-- PROVIDED RECORDS follows --

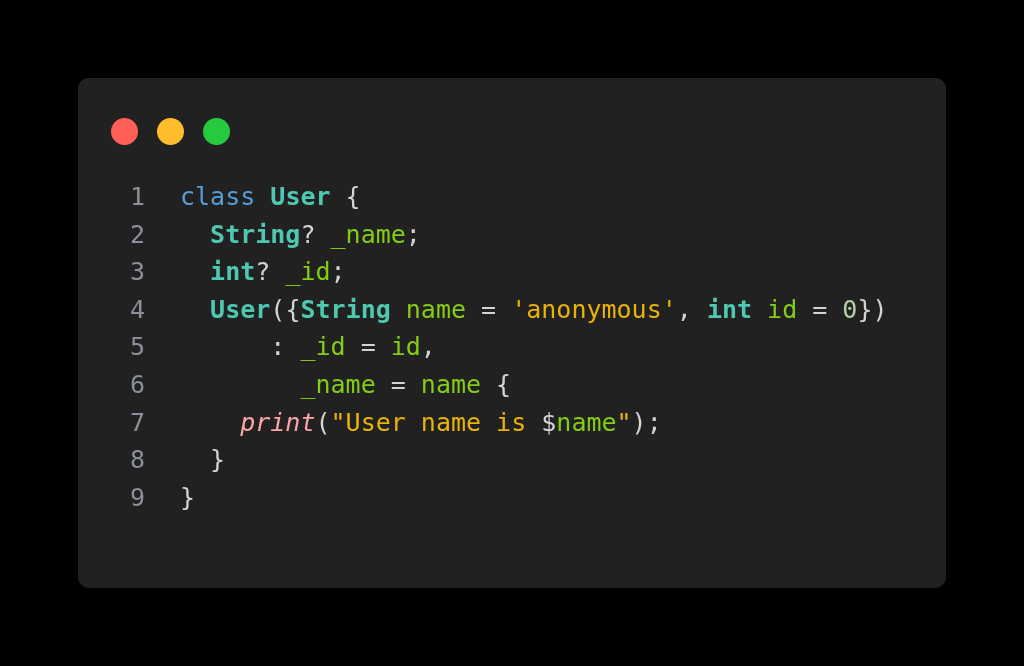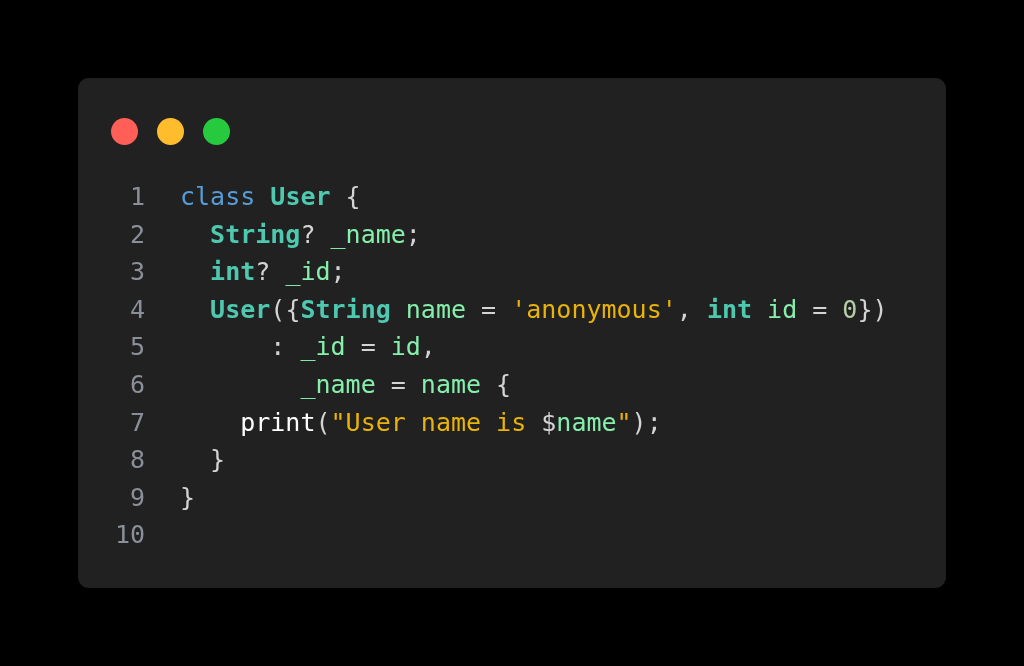--- a/index.html
+++ b/index.html
@@ -84,24 +84,24 @@
     padding-left: 35px;
     font-family: "DejaVu Sans Mono", monospace;
     font-size: 25px;
     color: #d4d4d4;
     white-space: pre;
   }
 
   
   .tok-keyword  { color: #569cd6; }
   .tok-type     { color: #4ec9b0; font-weight: bold; }
-  .tok-var      { color: #86efac; text-align: center; }
+  .tok-var      { color: #84cc16; text-align: center; }
   .tok-string   { color: #eab308; }
   .tok-number   { color: #b5cea8; }
-  .tok-func     { color: #ffffff; }
+  .tok-func     { color: #fca5a5; font-style: italic; }
   .tok-punct    { color: #d4d4d4; }
   .tok-plain    { color: #d4d4d4; }
 </style>
 </head>
 <body>
 
 <div id="stage">
 
   <div id="code-window">
 
@@ -114,18 +114,17 @@
     <div id="code-area">
         <div class="code-line"><span class="ln">1</span><span class="code"><span class="tok-keyword">class</span><span class="tok-plain"> </span><span class="tok-type">User</span><span class="tok-punct"> {</span></span></div>
         <div class="code-line"><span class="ln">2</span><span class="code"><span class="tok-plain">  </span><span class="tok-type">String</span><span class="tok-punct">? </span><span class="tok-var">_name</span><span class="tok-punct">;</span></span></div>
         <div class="code-line"><span class="ln">3</span><span class="code"><span class="tok-plain">  </span><span class="tok-type">int</span><span class="tok-punct">? </span><span class="tok-var">_id</span><span class="tok-punct">;</span></span></div>
         <div class="code-line"><span class="ln">4</span><span class="code"><span class="tok-plain">  </span><span class="tok-type">User</span><span class="tok-punct">({</span><span class="tok-type">String</span><span class="tok-plain"> </span><span class="tok-var">name</span><span class="tok-punct"> = </span><span class="tok-string">'anonymous'</span><span class="tok-punct">, </span><span class="tok-type">int</span><span class="tok-plain"> </span><span class="tok-var">id</span><span class="tok-punct"> = </span><span class="tok-number">0</span><span class="tok-punct">})</span></span></div>
         <div class="code-line"><span class="ln">5</span><span class="code"><span class="tok-punct">      : </span><span class="tok-var">_id</span><span class="tok-punct"> = </span><span class="tok-var">id</span><span class="tok-punct">,</span></span></div>
         <div class="code-line"><span class="ln">6</span><span class="code"><span class="tok-plain">        </span><span class="tok-var">_name</span><span class="tok-punct"> = </span><span class="tok-var">name</span><span class="tok-punct"> {</span></span></div>
         <div class="code-line"><span class="ln">7</span><span class="code"><span class="tok-plain">    </span><span class="tok-func">print</span><span class="tok-punct">(</span><span class="tok-string">"User name is </span><span class="tok-punct">$</span><span class="tok-var">name</span><span class="tok-string">"</span><span class="tok-punct">);</span></span></div>
         <div class="code-line"><span class="ln">8</span><span class="code"><span class="tok-punct">  }</span></span></div>
         <div class="code-line"><span class="ln">9</span><span class="code"><span class="tok-punct">}</span></span></div>
-        <div class="code-line"><span class="ln">10</span><span class="code"></span></div>
       </div>
 
   </div>
 
 </div>
 
 </body></html>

-- PROVIDED RECORDS concluded --

Each entry should come back exactly as written, with its pictures omitted.

*ANSWER FOR THE TASK*:
--- a/index.html
+++ b/index.html
@@ -84,24 +84,24 @@
     padding-left: 35px;
     font-family: "DejaVu Sans Mono", monospace;
     font-size: 25px;
     color: #d4d4d4;
     white-space: pre;
   }
 
   
   .tok-keyword  { color: #569cd6; }
   .tok-type     { color: #4ec9b0; font-weight: bold; }
-  .tok-var      { color: #86efac; text-align: center; }
+  .tok-var      { color: #84cc16; text-align: center; }
   .tok-string   { color: #eab308; }
   .tok-number   { color: #b5cea8; }
-  .tok-func     { color: #ffffff; }
+  .tok-func     { color: #fca5a5; font-style: italic; }
   .tok-punct    { color: #d4d4d4; }
   .tok-plain    { color: #d4d4d4; }
 </style>
 </head>
 <body>
 
 <div id="stage">
 
   <div id="code-window">
 
@@ -114,18 +114,17 @@
     <div id="code-area">
         <div class="code-line"><span class="ln">1</span><span class="code"><span class="tok-keyword">class</span><span class="tok-plain"> </span><span class="tok-type">User</span><span class="tok-punct"> {</span></span></div>
         <div class="code-line"><span class="ln">2</span><span class="code"><span class="tok-plain">  </span><span class="tok-type">String</span><span class="tok-punct">? </span><span class="tok-var">_name</span><span class="tok-punct">;</span></span></div>
         <div class="code-line"><span class="ln">3</span><span class="code"><span class="tok-plain">  </span><span class="tok-type">int</span><span class="tok-punct">? </span><span class="tok-var">_id</span><span class="tok-punct">;</span></span></div>
         <div class="code-line"><span class="ln">4</span><span class="code"><span class="tok-plain">  </span><span class="tok-type">User</span><span class="tok-punct">({</span><span class="tok-type">String</span><span class="tok-plain"> </span><span class="tok-var">name</span><span class="tok-punct"> = </span><span class="tok-string">'anonymous'</span><span class="tok-punct">, </span><span class="tok-type">int</span><span class="tok-plain"> </span><span class="tok-var">id</span><span class="tok-punct"> = </span><span class="tok-number">0</span><span class="tok-punct">})</span></span></div>
         <div class="code-line"><span class="ln">5</span><span class="code"><span class="tok-punct">      : </span><span class="tok-var">_id</span><span class="tok-punct"> = </span><span class="tok-var">id</span><span class="tok-punct">,</span></span></div>
         <div class="code-line"><span class="ln">6</span><span class="code"><span class="tok-plain">        </span><span class="tok-var">_name</span><span class="tok-punct"> = </span><span class="tok-var">name</span><span class="tok-punct"> {</span></span></div>
         <div class="code-line"><span class="ln">7</span><span class="code"><span class="tok-plain">    </span><span class="tok-func">print</span><span class="tok-punct">(</span><span class="tok-string">"User name is </span><span class="tok-punct">$</span><span class="tok-var">name</span><span class="tok-string">"</span><span class="tok-punct">);</span></span></div>
         <div class="code-line"><span class="ln">8</span><span class="code"><span class="tok-punct">  }</span></span></div>
         <div class="code-line"><span class="ln">9</span><span class="code"><span class="tok-punct">}</span></span></div>
-        <div class="code-line"><span class="ln">10</span><span class="code"></span></div>
       </div>
 
   </div>
 
 </div>
 
 </body></html>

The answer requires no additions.